This is a guest post from Sam Rao, founder and CEO of Practicia.com.

Adequate home practice has been a problem for as long has music lessons have existed. Music teachers would love to crack open the black box of home practice and see how much and how their students are practicing at home. The six days between music lessons are often a complete mystery to teachers.

Parents can be strong allies but more often than not, they are too busy just trying to get through the day to effectively monitor their children’s home practice. Some parents are willing to help, but often lack the necessary musical background to be effective.

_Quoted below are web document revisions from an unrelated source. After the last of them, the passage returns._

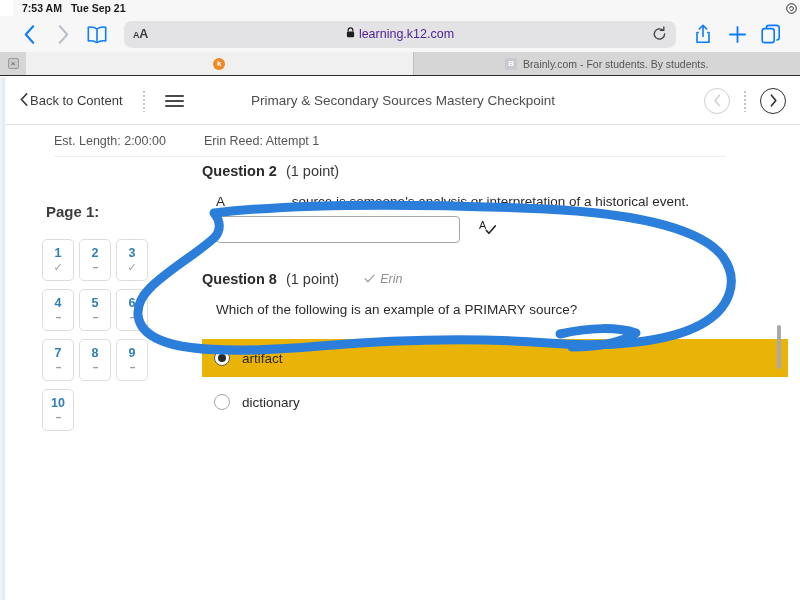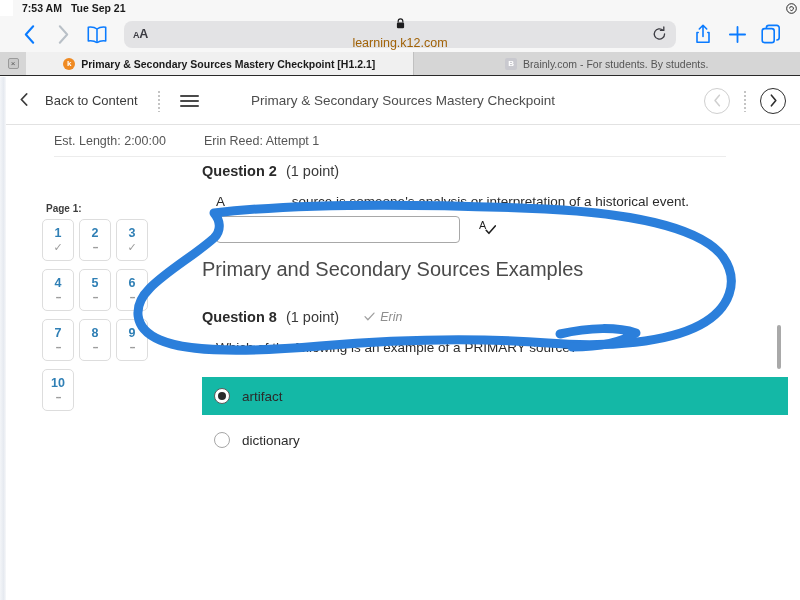--- a/index.html
+++ b/index.html
@@ -123,8 +123,7 @@
     gap: 4px;
     pointer-events: none;
     font-size: 12.5px;
-    color: #a16207;
-    flex-direction: column;
+    color: #4c1d95;
   }
   .reload-btn {
     margin-left: auto;

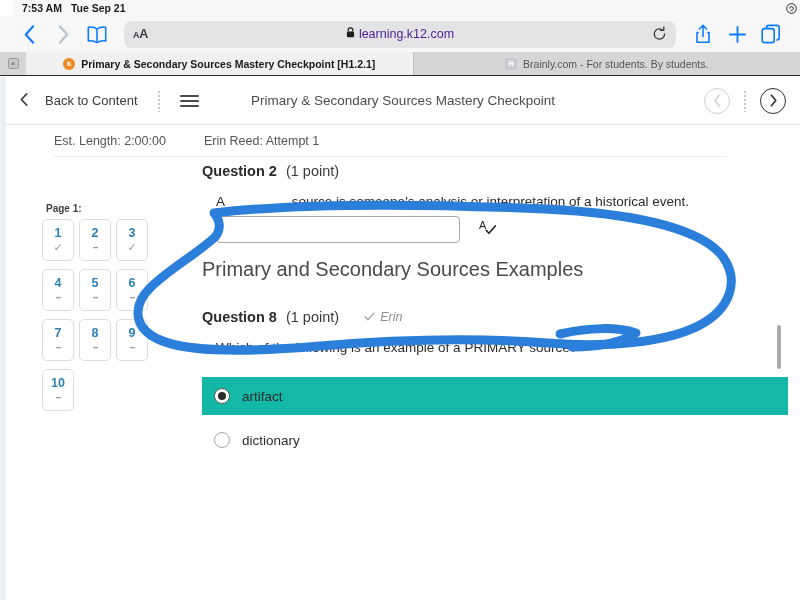--- a/index.html
+++ b/index.html
@@ -547,7 +547,6 @@
     </div>
     <div class="tab active">
       <span class="favicon" style="background:#ef8a22">k</span>
-      <span>Primary &amp; Secondary Sources Mastery Checkpoint [H1.2.1]</span>
     </div>
     <div class="tab inactive">
       <span class="favicon square" style="background:#c9c9cf;color:#fff">B</span>

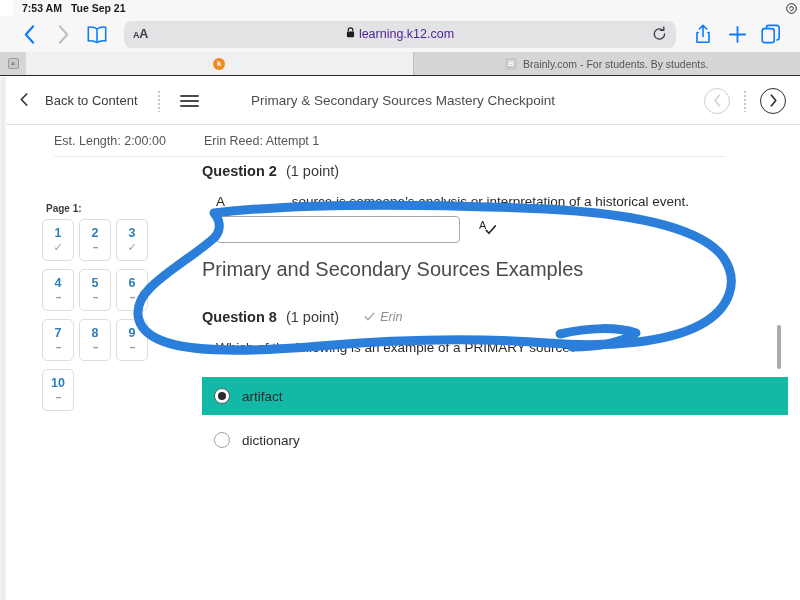--- a/index.html
+++ b/index.html
@@ -223,7 +223,7 @@
   .back-link {
     display: flex;
     align-items: center;
-    gap: 17px;
+    gap: 2px;
     font-size: 13px;
     color: #3b3b3b;
   }

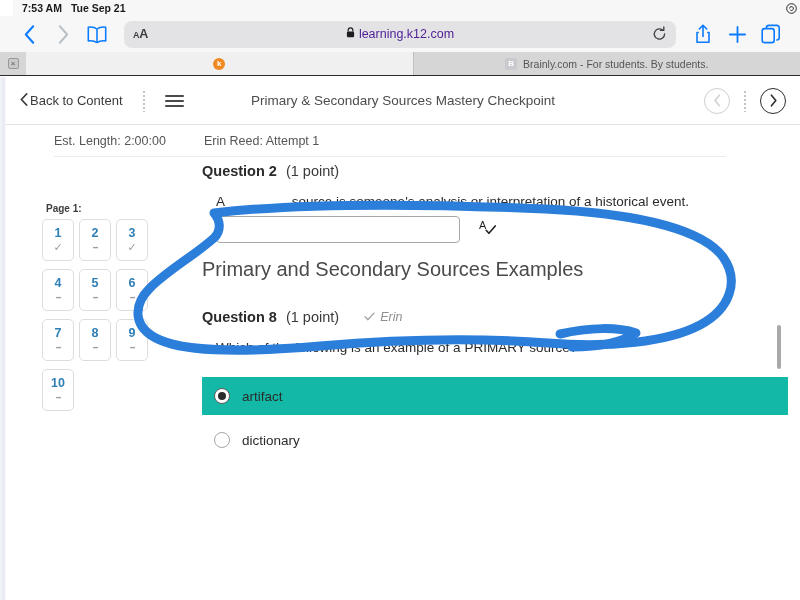--- a/index.html
+++ b/index.html
@@ -303,10 +303,10 @@
     width: 120px;
   }
   .navgrid-label {
-    font-size: 10px;
+    font-size: 15px;
     font-weight: bold;
     color: #3d3d3d;
-    margin-bottom: 5px;
+    margin-bottom: 19px;
     padding-left: 4px;
   }
   .navgrid {

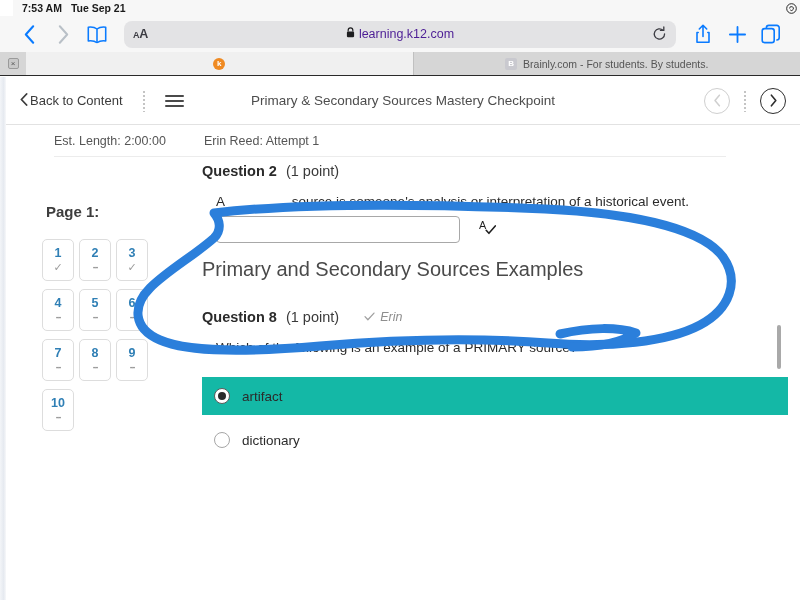--- a/index.html
+++ b/index.html
@@ -662,7 +662,6 @@
           </div>
         </div>
 
-        <div class="section-title">Primary and Secondary Sources Examples</div>
 
         <div style="margin-top:28px">
           <div class="q-head">

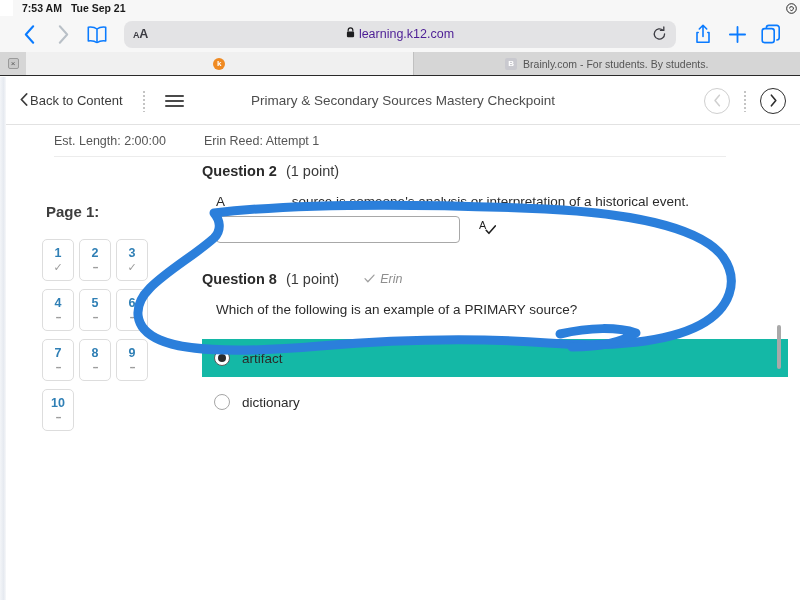--- a/index.html
+++ b/index.html
@@ -407,7 +407,7 @@
     color: #2b2b2b;
     margin-bottom: 6px;
   }
-  .option-row.selected { background: #14b8a6; width: 586px; }
+  .option-row.selected { background: #eab308; width: 586px; }
   .radio {
     width: 16px; height: 16px;
     border-radius: 50%;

So why don’t students practice? Reasons range anywhere from simply not wanting to practice to lacking the time management skills. Also, many students don’t remember what and how their teacher asked them to practice during the week. Among students that do practice regularly, many prefer to spend all their time playing through their favorite music often ignoring technique, which would lead to the most improvement in the shortest amount of time.

How have teachers traditionally dealt with these challenges?

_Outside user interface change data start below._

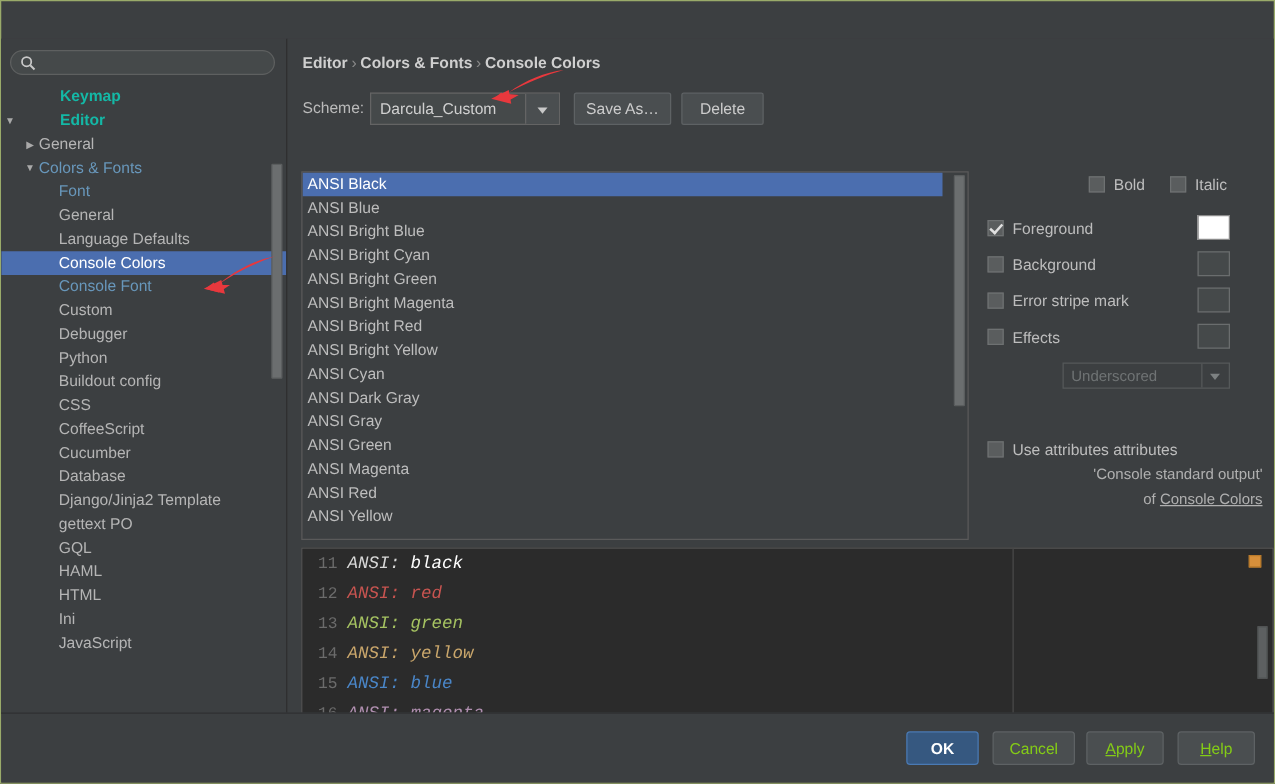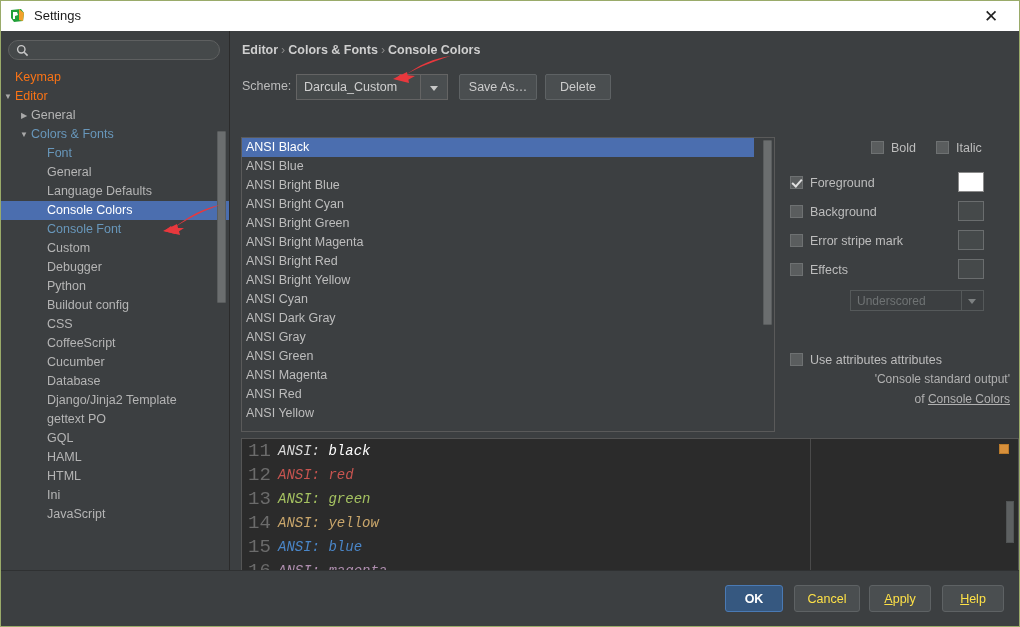--- a/index.html
+++ b/index.html
@@ -134,18 +134,6 @@
 
 <div class="window">
 
-  <div class="titlebar">
-    <span class="title-icon">
-      <svg width="16" height="16" viewBox="0 0 16 16">
-        <rect x="0" y="0" width="16" height="16" fill="#ffffff"></rect>
-        <path d="M1 2 L11 1 L14 5 L13 13 L4 14 L1 10 Z" fill="#21a038"></path>
-        <path d="M9 1 L14 5 L13 13 L9 12 Z" fill="#f2a12c"></path>
-        <path d="M3 4 L7 4 L8 7 L5 8 L5 11 L3 11 Z" fill="#ffffff"></path>
-      </svg>
-    </span>
-    <span class="title-text">Settings</span>
-    <div class="close-btn">✕</div>
-  </div>
 
   <div class="content">
 

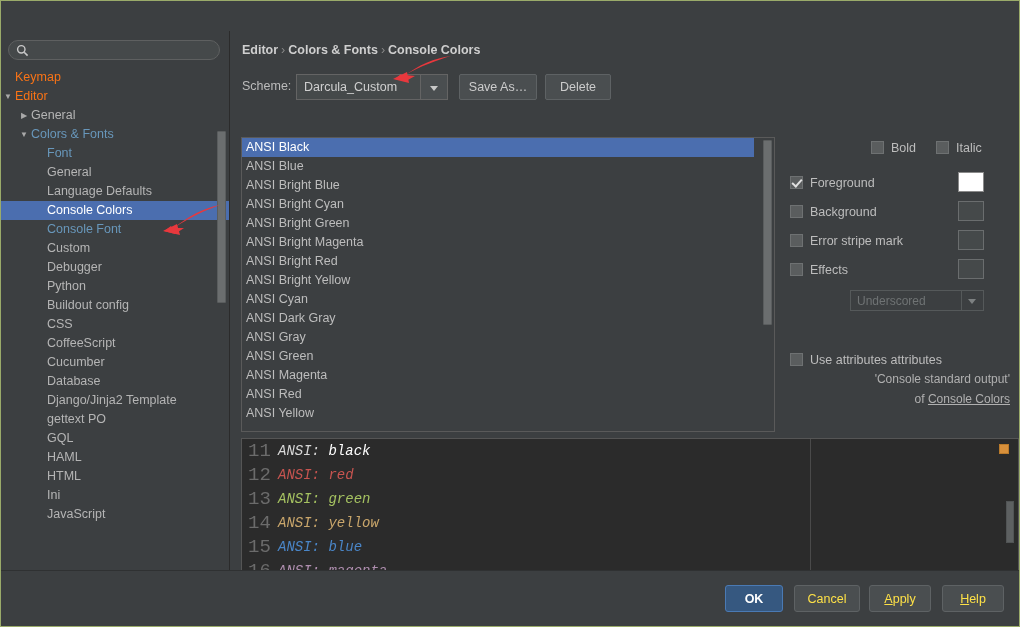--- a/index.html
+++ b/index.html
@@ -40,7 +40,7 @@
             font-size:12.5px;color:#b5b5b5;cursor:default;}
   .tree-row.sel{background:#4b6eaf;color:#ffffff;}
   .tree-row .lbl{position:absolute;top:0;}
-  .tree-row.bold .lbl{font-weight:normal;color:#f97316;}
+  .tree-row.bold .lbl{font-weight:bold;color:#14b8a6;margin-left:33px;}
   .tree-row.link .lbl{color:#6897bb;}
   .arrow{position:absolute;top:0;width:10px;height:19px;line-height:19px;
          font-size:8px;color:#a9a9a9;text-align:center;}

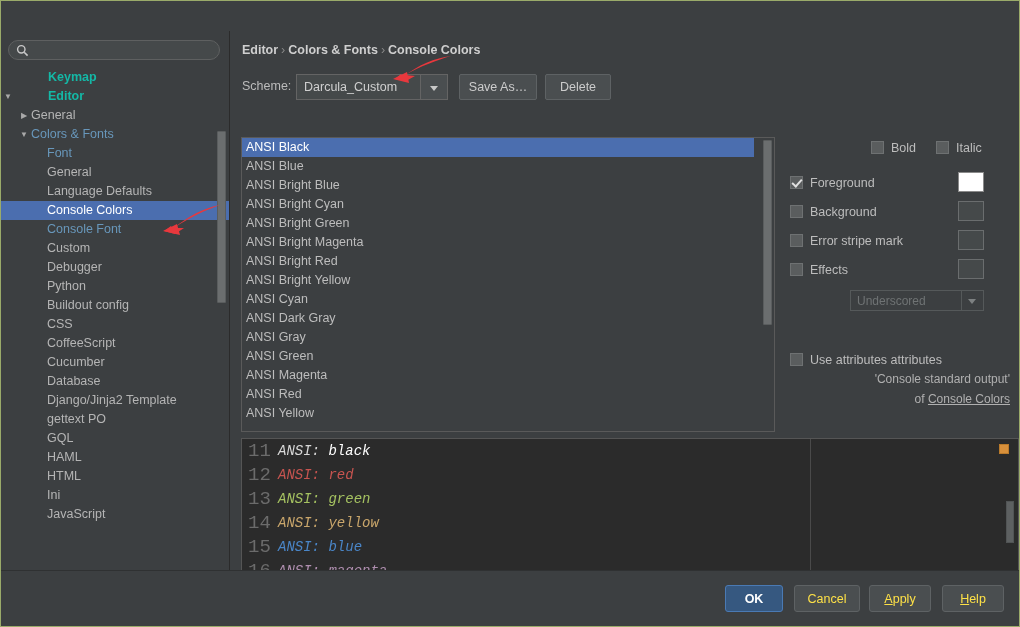--- a/index.html
+++ b/index.html
@@ -106,7 +106,7 @@
              border-right:1px solid #4a4a4a;}
   .cline{position:relative;height:24px;line-height:24px;
          font-family:"Liberation Mono","DejaVu Sans Mono",monospace;font-size:14px;}
-  .gut{position:absolute;left:6px;top:0;width:22px;text-align:right;color:#6b6b6b;font-size:19px;}
+  .gut{position:absolute;left:6px;top:0;width:22px;text-align:right;color:#6b6b6b;font-size:13px;}
   .ctext{position:absolute;left:36px;top:0;font-style:italic;}
   .marker{position:absolute;right:9px;top:5px;width:10px;height:10px;background:#d8903b;
           border:1px solid #b97a2b;box-sizing:border-box;}

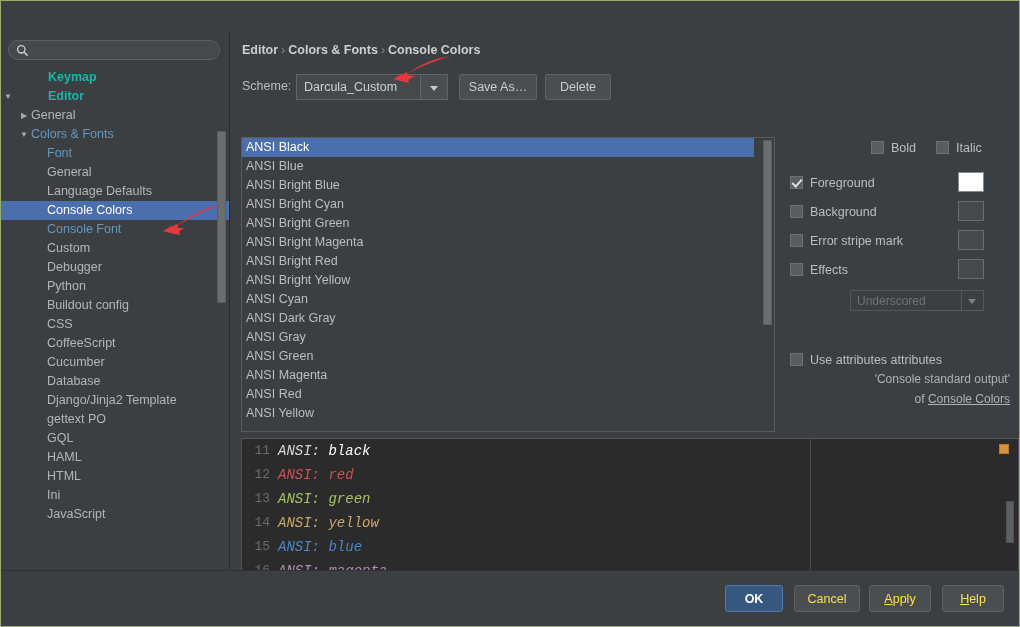--- a/index.html
+++ b/index.html
@@ -117,7 +117,7 @@
   .footer{position:absolute;left:0;bottom:0;width:1018px;height:55px;background:#3c3f41;
           border-top:1px solid #2f3132;}
   .fbtn{position:absolute;top:14px;height:27px;box-sizing:border-box;background:#4a4e50;
-        border:1px solid #5e6264;border-radius:3px;color:#fde047;font-size:12.5px;
+        border:1px solid #5e6264;border-radius:3px;color:#84cc16;font-size:12.5px;
         display:flex;align-items:center;justify-content:center;cursor:pointer;
         font-family:"Liberation Sans",sans-serif;}
   .fbtn.default{background:#365880;border-color:#4a7ab4;color:#ffffff;font-weight:bold;}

They have employed a variety of strategies and tools to aid their students.  Some of these methods have been effective. One prominent tool is of course “the assignment book”.

Many teachers have given copious instructions in their assignment books week after week. While we would love to believe that students and parents would conscientiously open and follow all the directions given to them, we all know too well that that’s not the case.  Few students and their parents ever even open the notebooks. Among the few that do, many students often don’t remember the practice directions from merely reading about them. Since most parents are not at the lessons, they are often unable to understand what the teacher expectations.

Teachers also use several motivation techniques to get their students to practice. Some hold regular recitals and performance opportunities so their students are always “under the gun” preparing for the next big event. Others use practice charts to track their students’ practice and reward them with all kinds of prizes for milestones achieved. Prizes can range from candy and trinkets to outright cash! However, the problem with self-reported practice routines is that no one knows for sure if the students practice as much as they say they did. More importantly, no one knows how they practiced. So while many of these strategies can be effective, how can we improve upon them using technology?

Enter The Cloud: a means of storing and accessing data over the Internet instead of a computer, smartphone or tablet’s hard drive. How can it help teachers? Tools like Youtube allow teachers to create video tutorials so students and parents can better understand practice instructions. Students can also record their practice sessions and upload them for their teacher to hear how they are practicing. Tools like EVERNOTE enable a teacher to enter practice instructions on their smartphone or computer, organize them, and share with students. However, these tools are just the tip of the iceberg. The cloud and mobile devices can enable us to do so much more:

  • What if we can use cloud technology, through mobile devices, to effortlessly assign multimedia practice instructions to students who can then access them from their own devices?
  • What if we could track their practice, listen to it, and even comment on it?
  • How about creating incentives that would automatically drive better practice habits such as time spent with the instrument, consistency, and practicing all that is assigned to them?
  • What if all of this could be done from the comfort of our smartphone or tablet?
  • What if parents would be notified via email every time we issued a new assignment or new instructions on how to practice something? Or every time their child practiced? Or every time their child reached a practice milestone?
  • What if students, parents and teachers could share practice accomplishments on social media?
  • How about dividing a studio up into “practice teams” that competed with each other for practice honors?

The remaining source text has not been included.